We begin in the forest as a young boy about ten and garbed in old-timey clothes spies a girl among the trees. She entices him to play then and he runs after her and then she disappears. Then one of the Horseman appears and chases the boy to the edge of the highway where he ends up almost in the road.

Cut to Corbin’s cabin as Abbie is moving The Bod in and they chat a bit about faith and trusting things that you cannot see. The Bod says he’ll be quite happy there and Abbie wonders if it was all part of Corbin’s plan.

They’re called into town, where the boy from the forest is being loaded into an ambulance and when he speaks to The Bod in Middle English, which The Bod recognizes from his Oxford days, they realize this is no ordinary missing child case.

Back at the station, The Bod is startled to learn enough children go missing to require a database. He’s intrigued by the language issue with their boy, and they debrief the captain, who allow the Bod to interview him over a webcam. The plot thickens when the boy tells The Bod he’s from Roanoke. The police start looking at Virgina but The Bod retreats to the libralair and lets Abbie in that he thinks the boy is instead from the lost settlement of Roanoke several hundred years prior. She’s OK to hear him out but doesn’t share that with Irving.

Also at the station, Morales is snooping around about The Bod and Irving tells him he’s there for him so get back to work. Morales calls Oxford anyway and somebody calls him back and confirms that Professor Crane is on leave and loan to Westchester County, NY. Hmmm.

Abbie and The Bod head back out to the woods and after some nifty fox hound tracking mojo (where we learn that The Bod came from old money and nobleman blood) and some banter about wicked 19th century puns, they find a water bridge to a remote island that’s completely inhabited by the settlers of Roanoke. Tom Mison’s expression when they realize what they’ve found is just perfect.

The head of the community tells The Bod they were driven out by the Horseman of Pestilence and led to the island by the ghost of the youngest victim. They’re all infected but her ghost watches over them and keeps their symptoms at bay. When the boy, Thomas, was led into the modern day world, he took the plague to the outside. The only way to turn it around is to get Thomas back to Roanoke.

Abbie and The Bod return to the hospital, where the plague is spreading. The Bod starts showing symptoms and drops to the floor after they tranq him. Abbie tries to tell Irving they need to get The Bod and Thomas back to Roanoke but he’s more concerned about the building panic in town. An increasingly frantic Abbie ducks out of the hall and finds herself in the chapel, where she has an incredulous chat with God before a woman (who ay or may not be real) comes in and dips her fingers in the baptismal font and Abbie realizes Roanoke’s water is the key.

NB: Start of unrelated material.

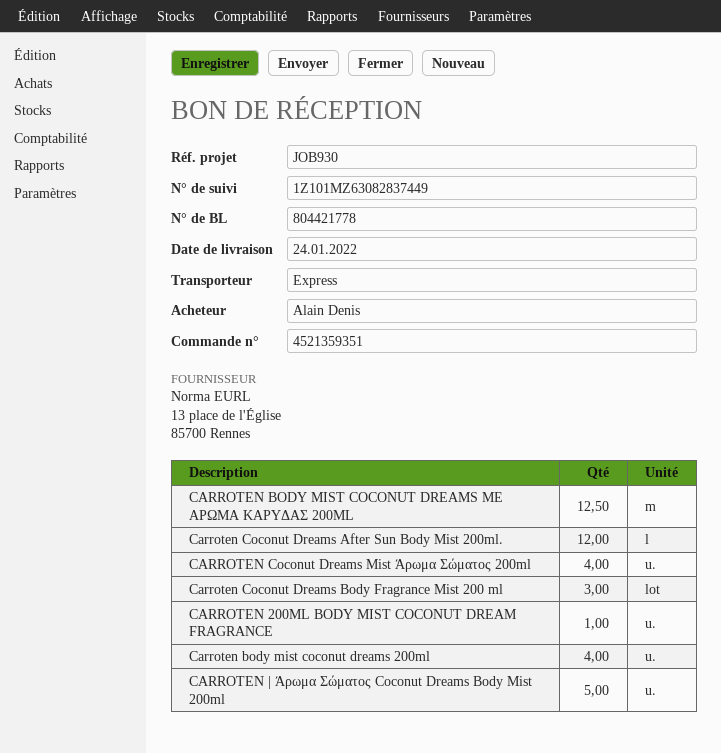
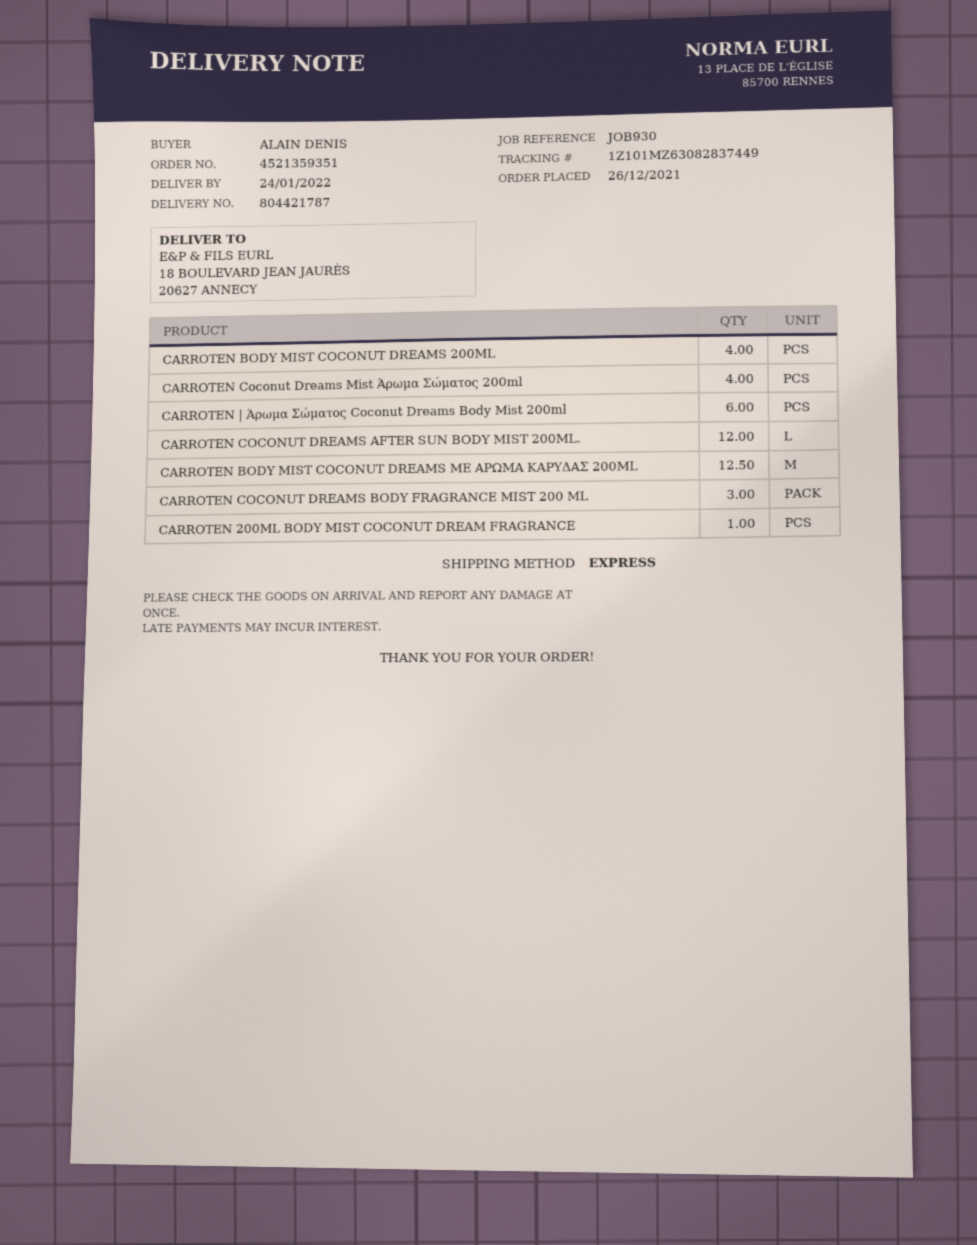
delivery note number: 804421778 -> 804421787
CARROTEN | Άρωμα Σώματος Coconut Dreams Body Mist 200ml: 5 -> 6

Meanwhile. The Bod hovers in a dream state where he visits Katrina and she tell him she’s in Purgatory and that if he’s there his death is imminent. People move in the shadows behind her and she tells him they’re also doomed. She starts to tell him she knows why she’s trapped there and then he’s sucked back into his body and startles awake before she can confess.

Abbie tells Irving her theory about the water and he believes her. He helps her hijack The Bod and Thomas. Abbie leads them into the woods, and when The Bod is ready to give up, she injects him with adrenaline and they keep moving. They get to the village to find the Horseman bearing down on the villagers. Abbie yells at the Bod to get in the water and he drops into the fountain with Thomas in his arms and submerges both of them.

Abbie screams at him to hurry and when he re-emerges the Horseman dissipates into smoke. Then a flash comes over them and The Bod sees Thomas and his dad waking away into the fog and when the flash recedes Abbie and The Bod are left standing in the ruins and realize Roanoke has been gone for years but the Horseman tried to bring the plague back to reunite with the other Horseman.

Abbie confides in The Bod that she was worried he would stay behind with the villagers and he doesn’t correct her. She tells him he belongs in Sleepy Hollow here and now. He suggest they go home then and she smiles at him.  Out on the river bank, we see the Headless Horseman’s horse waiting for him to rise from the water.

I am so digging this show. And I finally figured out that the music is sort a kicky monster movie/Tim Burton/Goonies mashup that is the perfect tone for the show. I love the look of North Carolina standing in for upstate New York, too.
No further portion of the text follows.